FoldSketch: Enriching Garments with Physically Reproducible Folds

Minchen Li  - University of British Columbia
Alla Sheffer  - University of British Columbia
Eitan Grinspun  - Columbia University
Nicholas Vining  - University of British Columbia
ACM Transactions on Graphics (SIGGRAPH), 2018
Complex physically simulated fabric folds generated using FoldSketch: (left to right) Plain input flag with user sketched schematic folds (a), original (green) and modified final (red) patterns (b); final post-simulation flag augmented with user-expected folds (c); real-life replica manufactured using the produced patterns (d); zooming in highlights the complex and evolving output fold profile shapes (e).
Paper
Video
Abstract

While folds and pleats add interest to garments and cloth objects, incorporating them into an existing design manually or using existing software requires expertise and time. We present FoldSketch, a new system that supports simple and intuitive fold and pleat design. FoldSketch users specify the fold or pleat configuration they seek using a simple schematic sketching interface; the system then algorithmically generates both the fold-enhanced 3D garment geometry that conforms to user specifications, and the corresponding 2D patterns that reproduce this geometry within a simulation engine. While previous work aspired to compute the desired patterns for a given target 3D garment geometry, our main algorithmic challenge is that we do not have target geometry to start with. Real-life garment folds have complex profile shapes, and their exact geometry and location on a garment are intricately linked to a range of physical factors such as fabric properties and the garment's interaction with the wearer's body; it is therefore virtually impossible to predict the 3D shape of a fold-enhanced garment using purely geometric means. At the same time, using physical simulation to model folds requires appropriate 2D patterns and initial drape, neither of which can be easily provided by the user.

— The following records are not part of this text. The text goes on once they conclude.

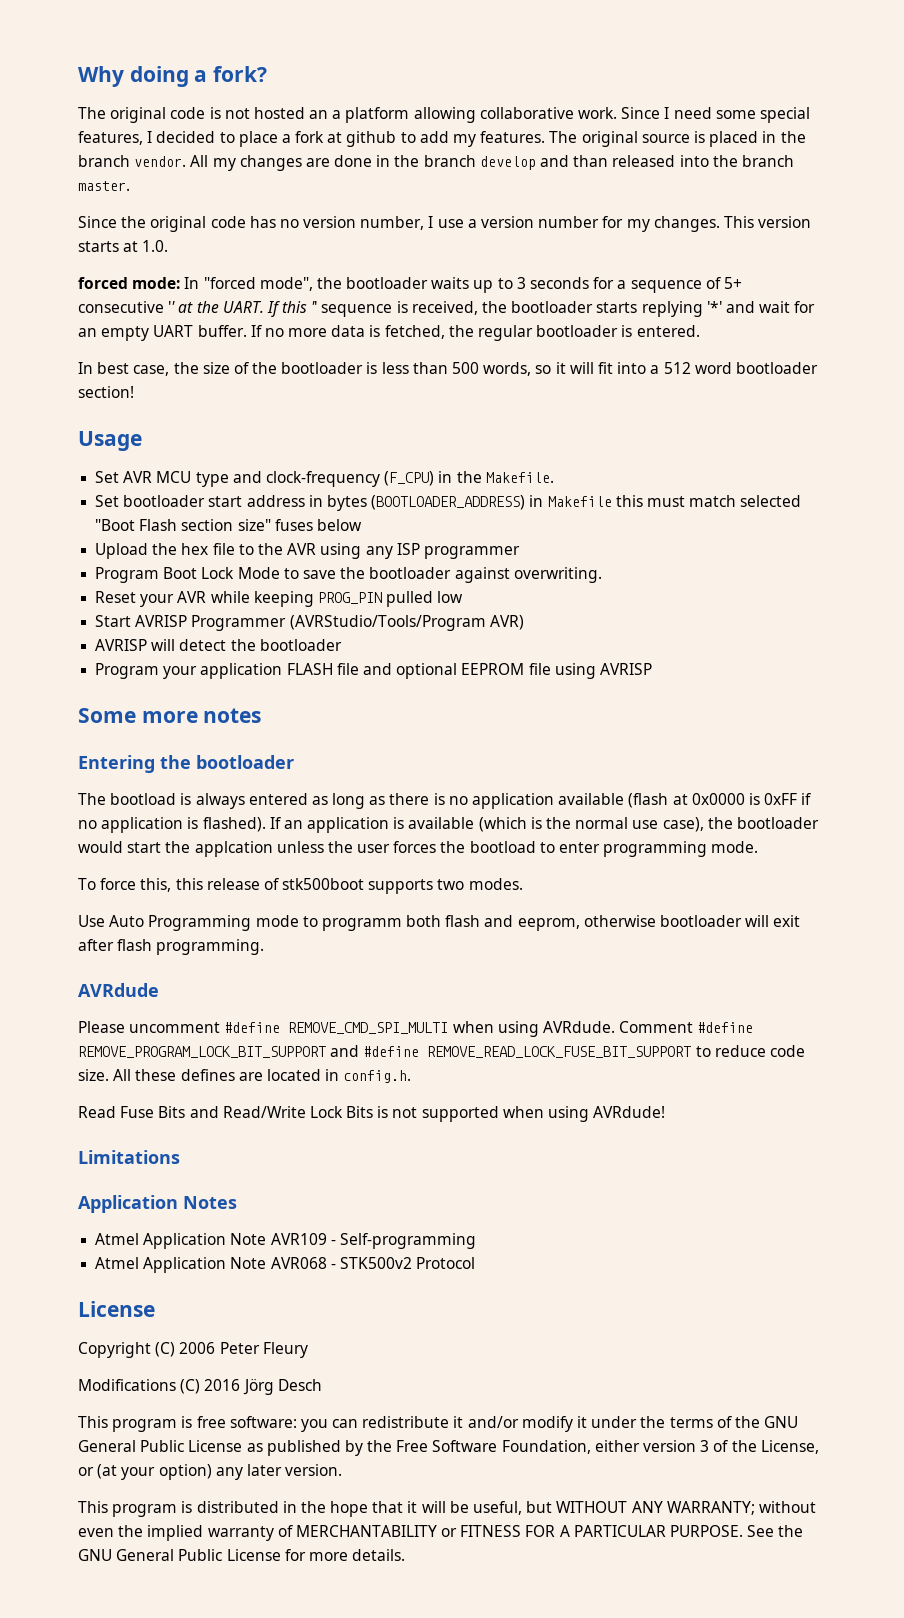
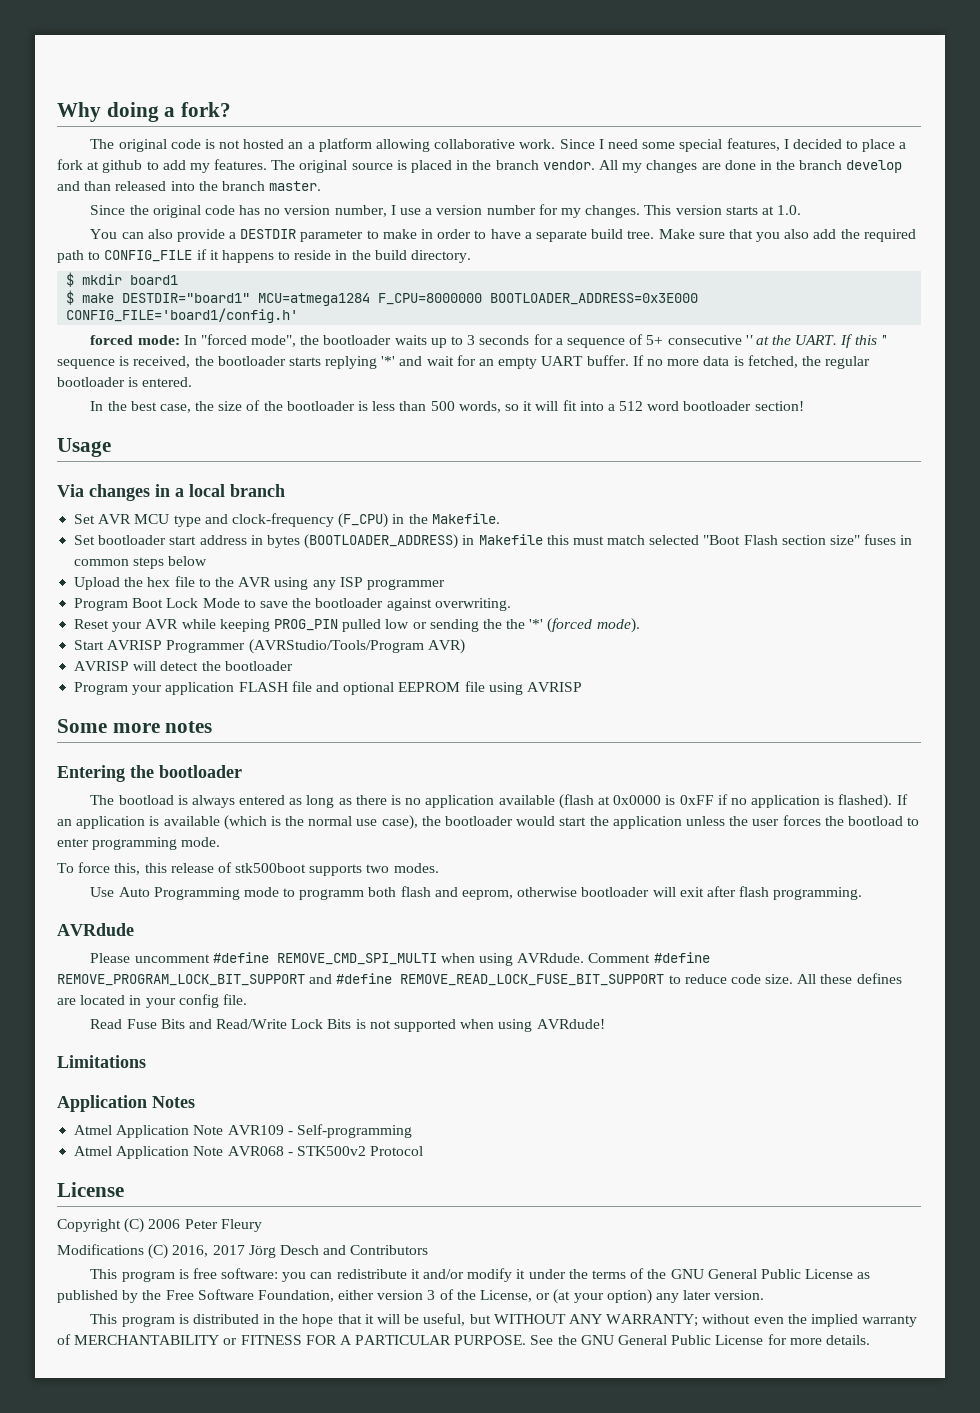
+ You can also provide a DESTDIR parameter to make in order to have a separate build tree. Make sure that you also add the required path to CONFIG_FILE if it happens to reside in the build directory.
+ $ mkdir board1
+ $ make DESTDIR="board1" MCU=atmega1284 F_CPU=8000000 BOOTLOADER_ADDRESS=0x3E000 CONFIG_FILE='board1/config.h'
- In best case, the size of the bootloader is less than 500 words, so it will fit into a 512 word bootloader section!
+ In the best case, the size of the bootloader is less than 500 words, so it will fit into a 512 word bootloader section!
+ Via changes in a local branch
- Set bootloader start address in bytes (BOOTLOADER_ADDRESS) in Makefile this must match selected "Boot Flash section size" fuses below
+ Set bootloader start address in bytes (BOOTLOADER_ADDRESS) in Makefile this must match selected "Boot Flash section size" fuses in common steps below
- Reset your AVR while keeping PROG_PIN pulled low
+ Reset your AVR while keeping PROG_PIN pulled low or sending the the '*' (forced mode).
- If an application is available (which is the normal use case), the bootloader would start the applcation unless the user forces the bootload to enter programming mode.
+ If an application is available (which is the normal use case), the bootloader would start the application unless the user forces the bootload to enter programming mode.
- All these defines are located in config.h.
+ All these defines are located in your config file.
- Modifications (C) 2016 Jörg Desch
+ Modifications (C) 2016, 2017 Jörg Desch and Contributors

We obtain both the 3D fold-enhanced garment and its corresponding patterns and initial drape via an alternating 2D-3D algorithm. We first expand the input patterns by allocating excess material for the expected fold formation; we then use these patterns to produce an estimated fold-enhanced drape geometry that balances designer expectations against physical reproducibility. We use the patterns and the estimated drape as input to a simulation generating an initial reproducible output. We improve the output's alignment with designer expectations by progressively refining the patterns and the estimated drape, converging to a final fully physically reproducible fold-enhanced garment. Our experiments confirm that FoldSketch reliably converges to a desired garment geometry and corresponding patterns and drape, and works well with different physical simulators. We demonstrate the versatility of our approach by showcasing a collection of garments augmented with diverse fold and pleat layouts specified via the FoldSketch interface, and further validate our approach via comparisons to alternative solutions and feedback from potential users.

BibTex
@article{Li:2018:FoldSketch,
  author  = {Li, Minchen and Sheffer, Alla and Grinspun, Eitan and Vining, Nicholas},
  title   = {FoldSketch: Enriching Garments with Physically Reproducible Folds},
  journal = {ACM Transaction on Graphics},
  year    = {2018},
  volume = {37},
  number = {4},
  doi = {http://dx.doi.org/10.1145/3197517.3201310},
  publisher = {ACM},
  address = {New York, NY, USA}
}
Additional Material
Results

Vertical, diagonal, and horizontal folds and pleats added on various loose and tight fitting garments.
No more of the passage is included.